What is the HPA Axis

What is the HPA Axis
There's an old term that gets thrown around called adrenal fatigue, but what we really found medically is that the adrenal glands themselves are fine in most cases. What's actually causing this medical condition? Find out here.

What is the HPA Axis

Hi, this is Dr. Emily Parke with your Functional Health Minute. Today I’d like to take a few minutes to talk about the adrenals. There’s an old term that gets thrown around quite a bit still called adrenal fatigue, but what we really found medically is that the adrenal glands themselves are fine in most cases.

HPA axis dysfunction

Now, there are two actual medical disorders, one in which the adrenal glands produce too much cortisol, and that’s something called Cushing syndrome. There’s also a disease called Addison’s disease in which the adrenal glands don’t produce enough cortisol. Most of all other cortisol issues are really what’s called HPA axis dysfunction, hypothalamic-pituitary-adrenal axis dysfunction.

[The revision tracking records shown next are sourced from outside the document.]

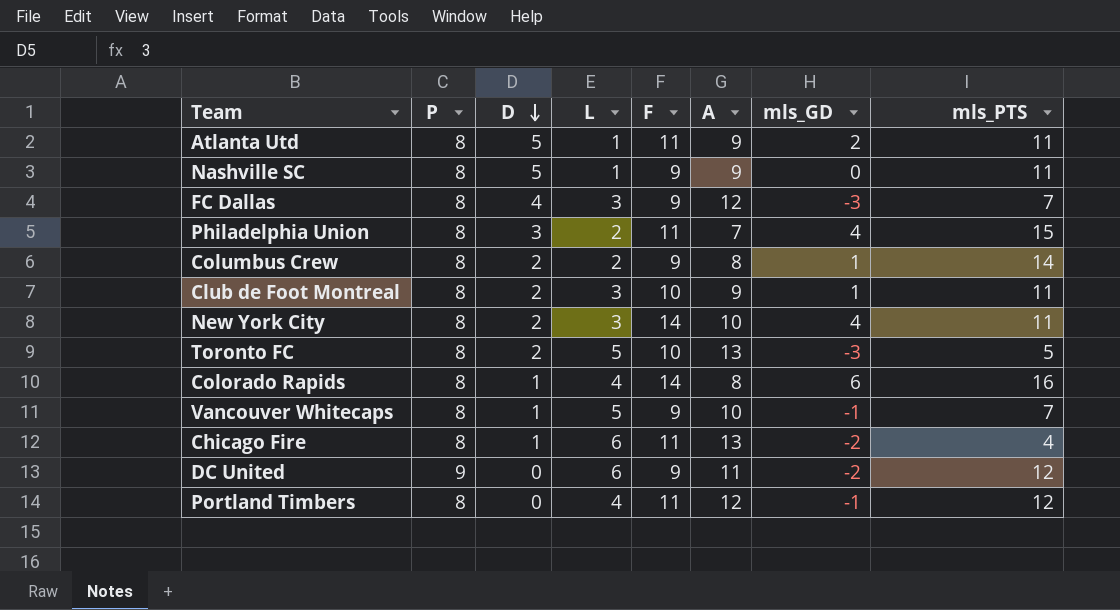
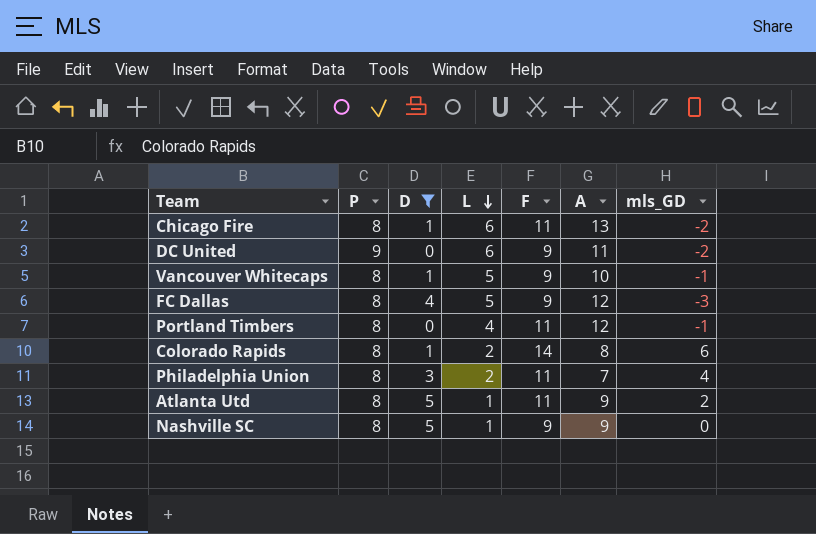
filter: none -> D != 2
row order: D descending -> L descending
column mls_PTS | position: 8 -> none
FC Dallas | L: 3 -> 5
Colorado Rapids | L: 4 -> 2

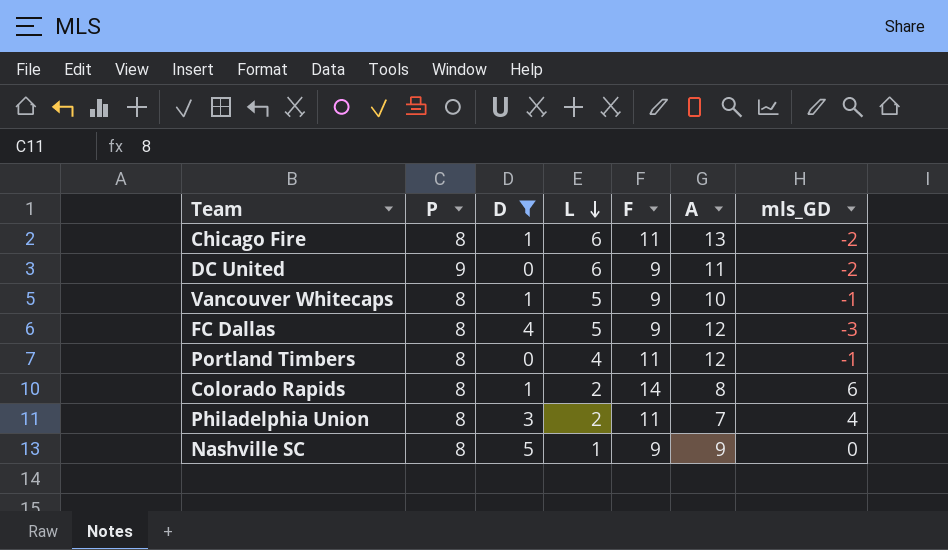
row Atlanta Utd: 8 | 5 | 1 | 11 | 9 | 2 -> none

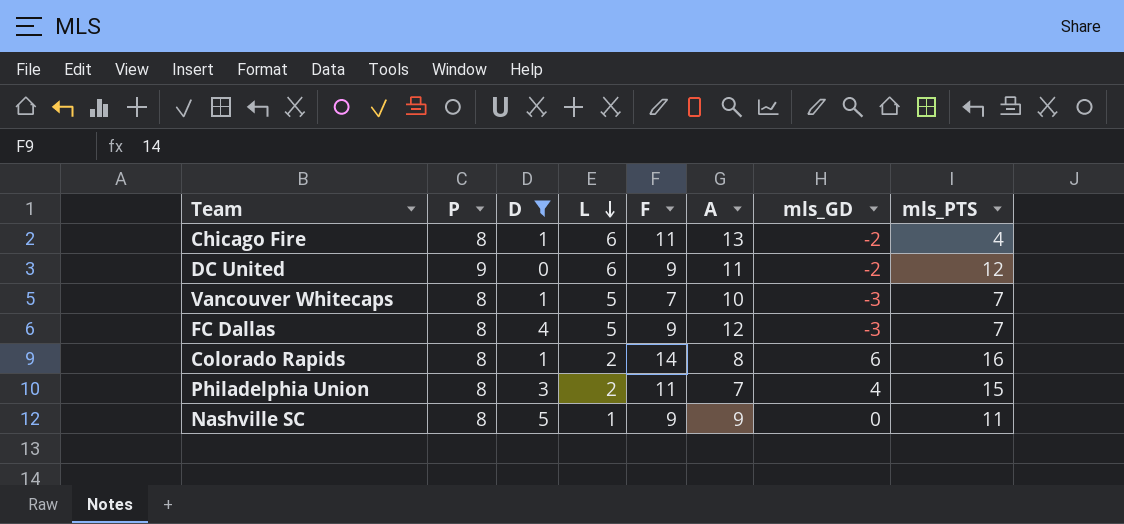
column mls_PTS | position: none -> 8
row Portland Timbers: 8 | 0 | 4 | 11 | 12 | -1 -> none
Vancouver Whitecaps | F: 9 -> 7
Vancouver Whitecaps | mls_GD: -1 -> -3

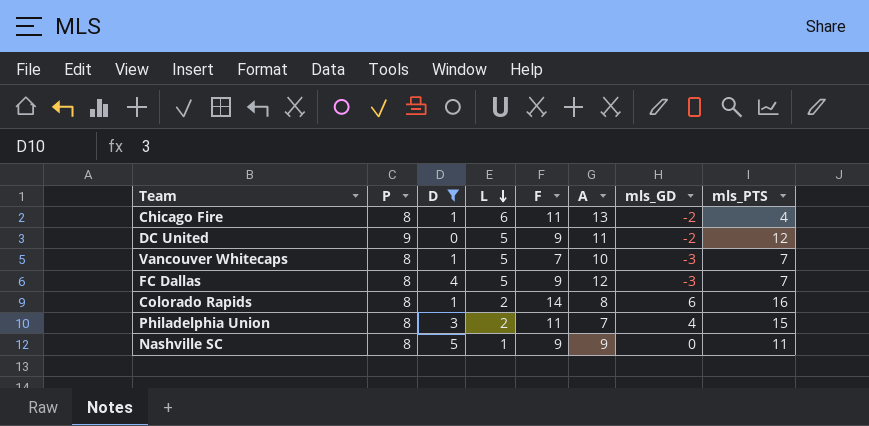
DC United | L: 6 -> 5

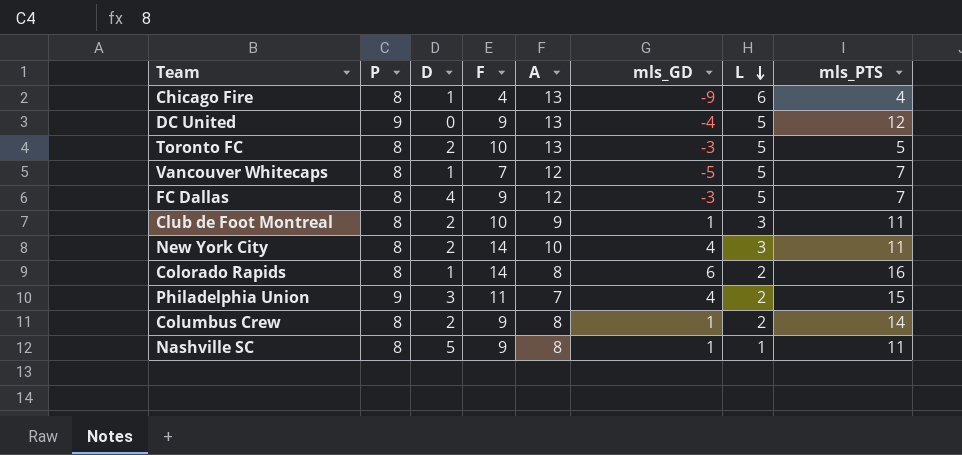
filter: D != 2 -> none
column L | position: 4 -> 7
Chicago Fire | F: 11 -> 4
Chicago Fire | mls_GD: -2 -> -9
DC United | A: 11 -> 13
DC United | mls_GD: -2 -> -4
Vancouver Whitecaps | A: 10 -> 12
Vancouver Whitecaps | mls_GD: -3 -> -5
Philadelphia Union | P: 8 -> 9
Nashville SC | A: 9 -> 8
Nashville SC | mls_GD: 0 -> 1

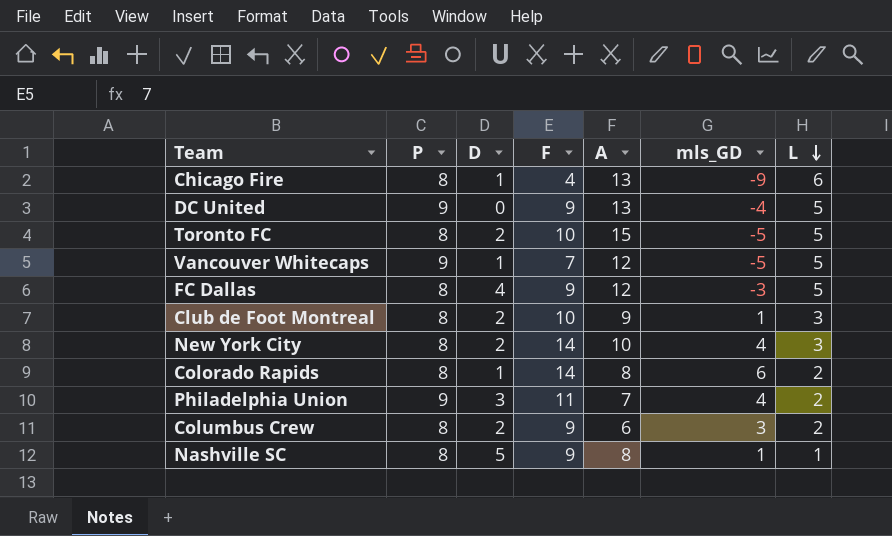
column mls_PTS | position: 8 -> none
Toronto FC | A: 13 -> 15
Toronto FC | mls_GD: -3 -> -5
Vancouver Whitecaps | P: 8 -> 9
Columbus Crew | A: 8 -> 6
Columbus Crew | mls_GD: 1 -> 3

In other word, there’s a glitch in the signaling from the hypothalamus to the pituitary or from the pituitary to the adrenals. That is really what contributes to most patient’s symptoms.

Cortisol

Now, for example, cortisol, which is one of your body’s main stress hormones, has a natural rhythm throughout the day. Cortisol is, for example, highest in the morning. It’s part of what helps you wake up, and cortisol is supposed to be the lowest at night before you go to bed. It’s part of what helps you fall asleep. Cortisol drops and melatonin rises, but there can be dysfunctions in that cortisol rhythm that can give patients lots of different symptoms. For example, if cortisol is too high before bed or in the middle of the night, it can cause you to have difficulty falling asleep and/or staying asleep, but if cortisol is too low first thing in the morning, this is really significant morning fatigue, trouble getting up and started during the day.

I hope this helps explain a little bit about the old adrenal fatigue and the new HPA axis dysfunction description of what’s actually going on inside your body with cortisol. This is Dr. Emily Parke with your Functional Health Minute.